# WHAT YOU WILL DO
Copy every record word for word. The images stay behind.

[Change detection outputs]
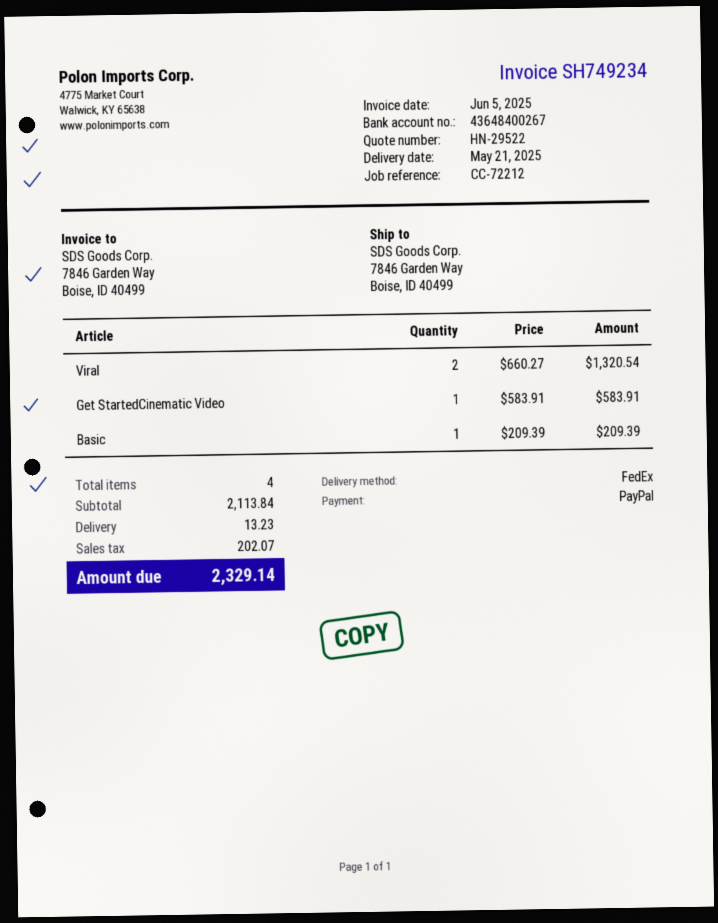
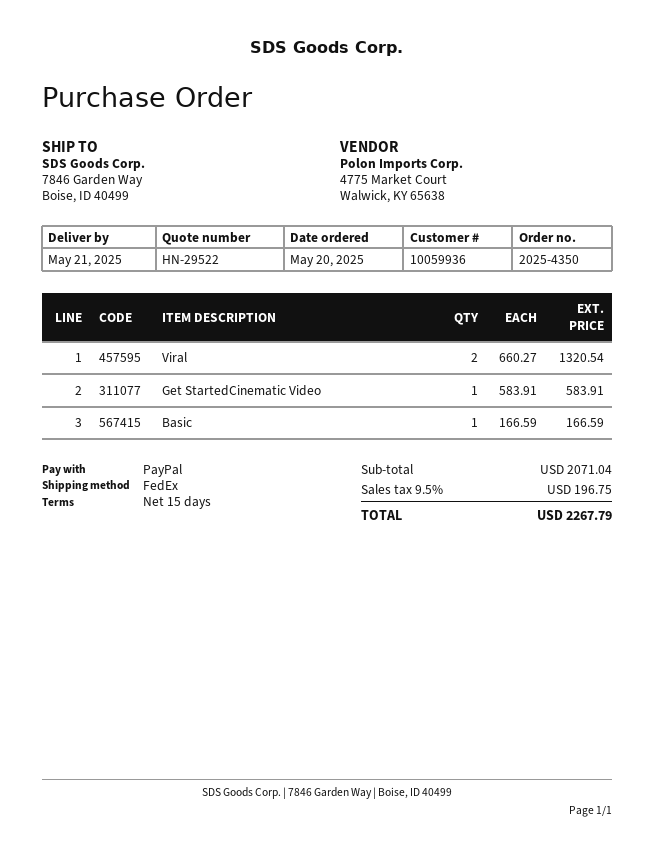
Basic: 1 x 209.39 = 209.39 -> 1 x 166.59 = 166.59
subtotal: 2113.84 -> 2071.04
shipping: 13.23 -> none
tax: 202.07 -> 196.75
total: 2329.14 -> 2267.79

# OUTPUT
Basic: 1 x 209.39 = 209.39 -> 1 x 166.59 = 166.59
subtotal: 2113.84 -> 2071.04
shipping: 13.23 -> none
tax: 202.07 -> 196.75
total: 2329.14 -> 2267.79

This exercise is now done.